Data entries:
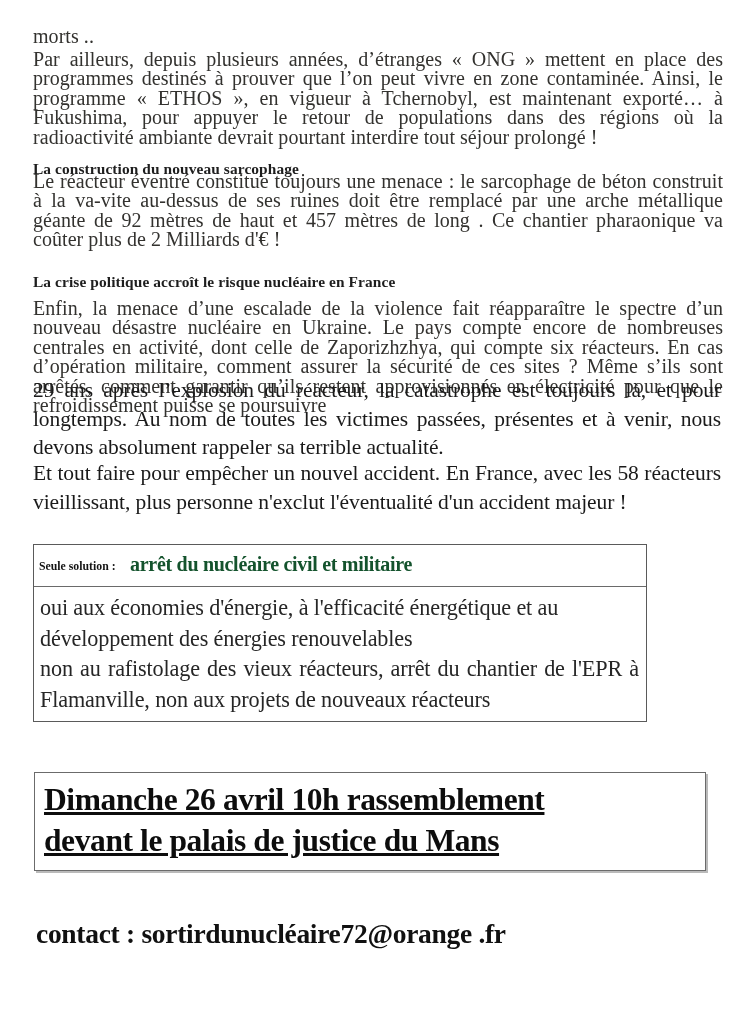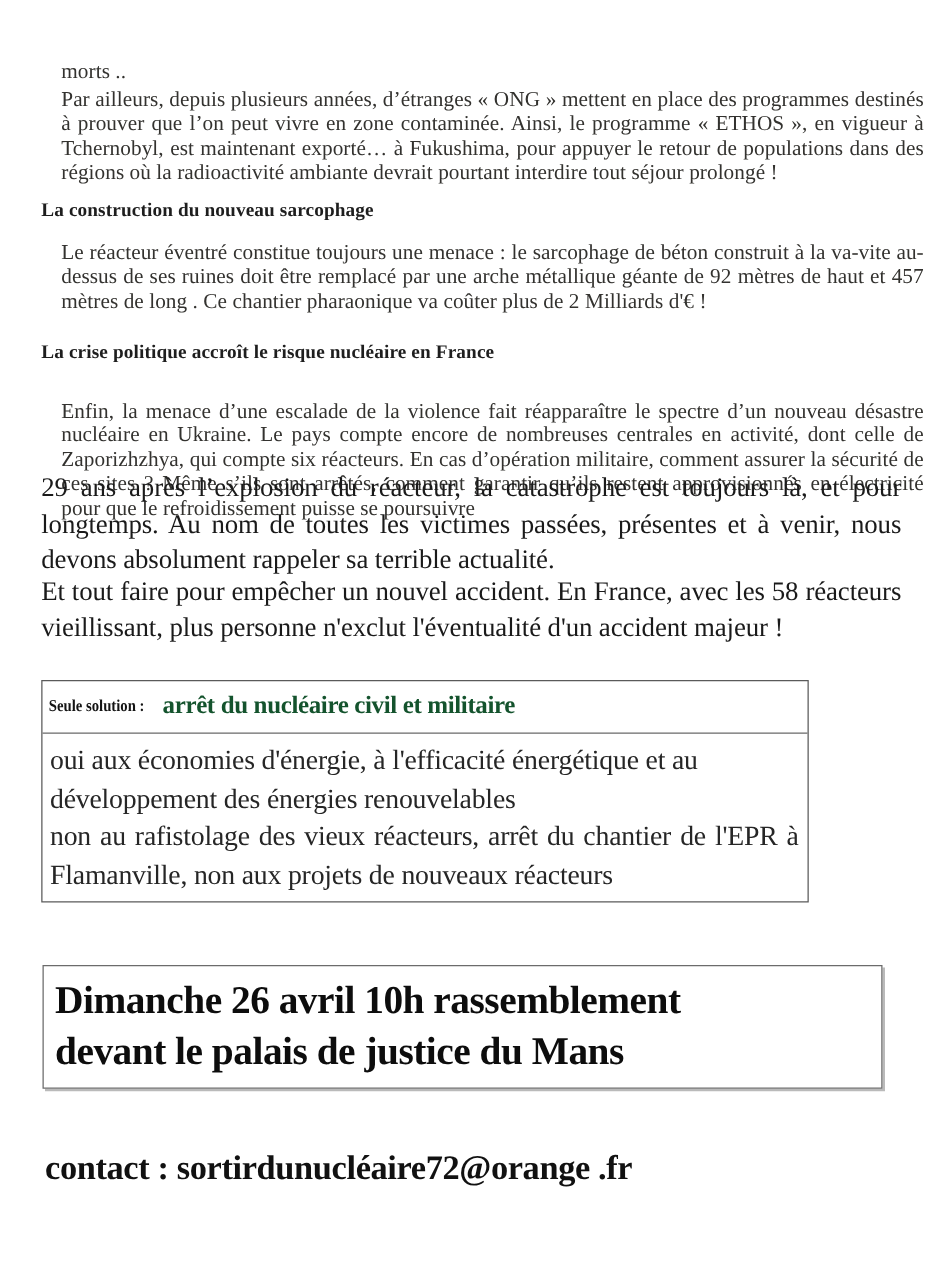--- a/index.html
+++ b/index.html
@@ -24,28 +24,27 @@
     top: 0;
     width: 740px;
     height: 1024px;
     padding: 0;
     box-sizing: border-box;
   }
 
   
   .para {
     position: absolute;
-    left: 49px;
+    left: 33px;
     width: 690px;
     text-align: justify;
-    font-size: 17px;
+    font-size: 20px;
     line-height: 19.4px;
     color: #33322f;
     letter-spacing: 0.05px;
-    margin-top: 20px;
   }
   .para.nojust { text-align: left; }
 
   .sect-head {
     position: absolute;
     left: 33px;
     width: 690px;
     font-weight: bold;
     font-size: 15.4px;
     line-height: 20px;
@@ -129,20 +128,21 @@
     background: #fff;
     box-sizing: border-box;
     padding: 6px 8px 9px 9px;
   }
   .rally-text {
     font-weight: bold;
     font-size: 31.5px;
     line-height: 41px;
     letter-spacing: -0.4px;
     color: #0d0d0d;
+    text-decoration: underline;
   }
   .rally-text span { display: block; }
 
   
   .contact {
     position: absolute;
     left: 36px;
     top: 917px;
     width: 690px;
     font-weight: bold;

* _Problem_
Copy out all the data above exactly, minus the images.

* _Your solution_
--- a/index.html
+++ b/index.html
@@ -24,28 +24,27 @@
     top: 0;
     width: 740px;
     height: 1024px;
     padding: 0;
     box-sizing: border-box;
   }
 
   
   .para {
     position: absolute;
-    left: 49px;
+    left: 33px;
     width: 690px;
     text-align: justify;
-    font-size: 17px;
+    font-size: 20px;
     line-height: 19.4px;
     color: #33322f;
     letter-spacing: 0.05px;
-    margin-top: 20px;
   }
   .para.nojust { text-align: left; }
 
   .sect-head {
     position: absolute;
     left: 33px;
     width: 690px;
     font-weight: bold;
     font-size: 15.4px;
     line-height: 20px;
@@ -129,20 +128,21 @@
     background: #fff;
     box-sizing: border-box;
     padding: 6px 8px 9px 9px;
   }
   .rally-text {
     font-weight: bold;
     font-size: 31.5px;
     line-height: 41px;
     letter-spacing: -0.4px;
     color: #0d0d0d;
+    text-decoration: underline;
   }
   .rally-text span { display: block; }
 
   
   .contact {
     position: absolute;
     left: 36px;
     top: 917px;
     width: 690px;
     font-weight: bold;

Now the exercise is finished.